Shoot what works for you.
But in my opinion, I use a leather tab to get a smoother release off the string. This way you don't pluck your fingers off the string in a radical movement.
Small movements will win a lot of tournaments and put many animals in the freezer.
I hope this helps.
Myya


----------



## zestycj7 (Sep 24, 2010)

My brother-in-law has been shooting bare fingers with a compound for years. He says he gets a cleaner release that way. He has no problems even with shooting a 42 target 2 arrow 3-D.
When ever I shoot right handed I wear a glove and a tab for when I shoot left handed.
Don.


----------



## bowcycle (Aug 26, 2011)

my wife doesn't like me to touch her when my finger tips are calloused up from bare fingers.
For you guys, that may not be an issue, but it enough to convince me to use a tab.


----------



## mitchell (Mar 5, 2005)

Tim Wells is probably the best bare bow hunter shooter around, and as I understand it he shoots with bare fingers. When I have tried it I seem to have a harder time letting the string slip off my fingers. It also irritates my middle finger after a while.

If I could do it well I probably would. Tab just works better for me.


----------



## eric schmaus (Mar 7, 2011)

Tab for me too.


----------



## riverboat (Nov 24, 2007)

I shot bare fingers for awhile as well - ended up with nerve damage and a couple of numb finger tips for a few years. Switched to a tab, less wear and tear on the bod,and no discernible difference in accuracy. Might have even improved a little because of less friction with the tab.


----------



## dougkellermann (Feb 16, 2009)

Ok I am going to the tab.

It urns out that Bateman is 15 minutes from me... I hope they allow local pick up..


----------



## cap61 (Aug 14, 2007)

Foe what it is worth, I use a deerskin leather glove. Thin enough for the feel of bare fingers with a little more protection. When it gets colder I add a glove liner for the warmth. Damascus 3 finger gloves are also very good! I don't use a tab and never have because I shoot 2 fingers under the string(middle 2). It may be your best option for you, but you I would think you will lose the feel you are used to from bare fingers. May not be an issue, just my thoughts.


----------



## mitchell (Mar 5, 2005)

I have been shooting a cordovan tab cut to the bare minimum of material. A buddy out here sent me the link below ans suggested I try this tab. I called Dan(see page two of post) and he mailed me one that day, even before he got my check. Te link is to a trad forum and he builds trad bows.

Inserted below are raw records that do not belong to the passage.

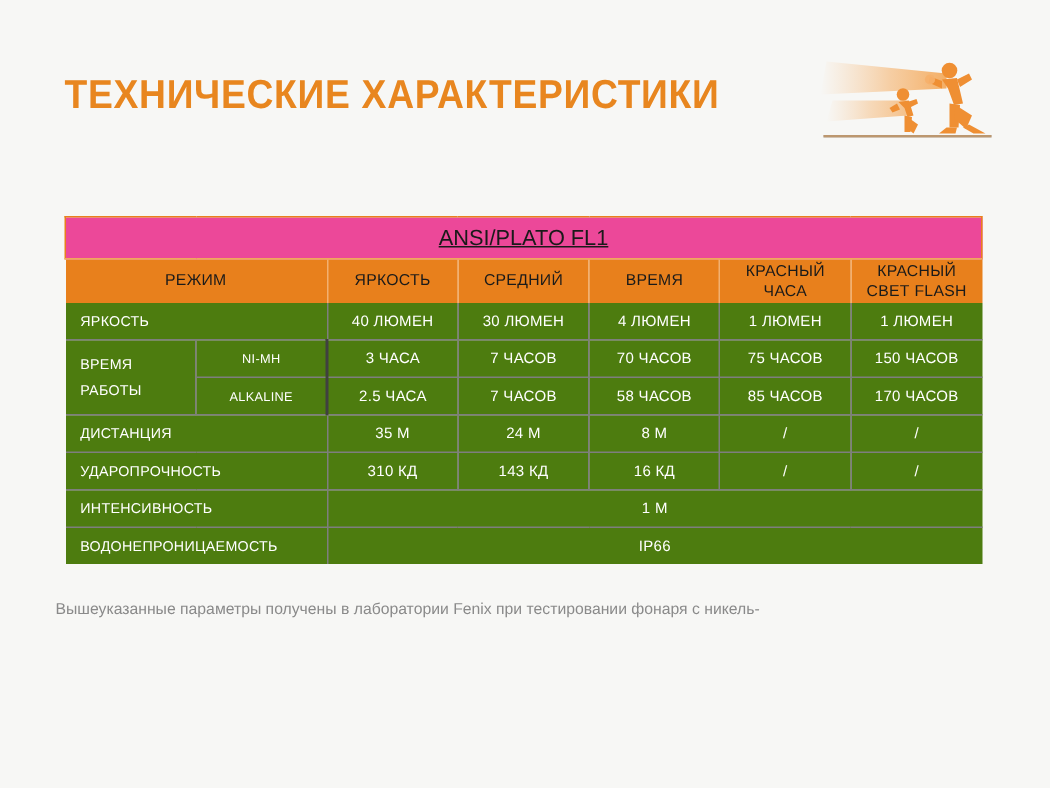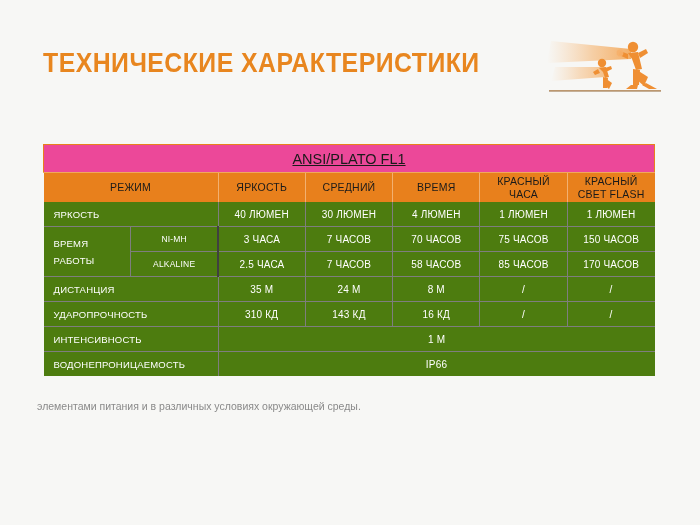--- a/index.html
+++ b/index.html
@@ -247,14 +247,14 @@
     </tr>
 
     <tr>
       <td class="cell label bottom-last" colspan="2">ВОДОНЕПРОНИЦАЕМОСТЬ</td>
       <td class="cell last bottom-last" colspan="5">IP66</td>
     </tr>
   </tbody>
 </table>
 
 <div class="footnote">
-  <div>элементами питания и в различных условиях окружающей среды.</div>
+  <div>Вышеуказанные параметры получены в лаборатории Fenix при тестировании фонаря с никель-</div>
 </div>
 
 </body></html>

These tabs are soft, cheap, adequate protection (for me) and so far I like mine. You can try one for about $12 bucks. 

http://tradgang.com/noncgi/ultimatebb.php?ubb=get_topic;f=1;t=104399;p=2


----------



## dougkellermann (Feb 16, 2009)

I ended up with the Bateman Bubba Tab (TABC) and glove. It turns out they are 15 minutes from my house. Initially I was only going to get a tab but after tring on the glove which fit perfectly I ended up with both.

I tried both today and my groups are tighter...


thanks for the advise and suggestions.


----------



## eric schmaus (Mar 7, 2011)

Cant beat that! Tighter groups plus saving your digits. Win win situation! :smile:


----------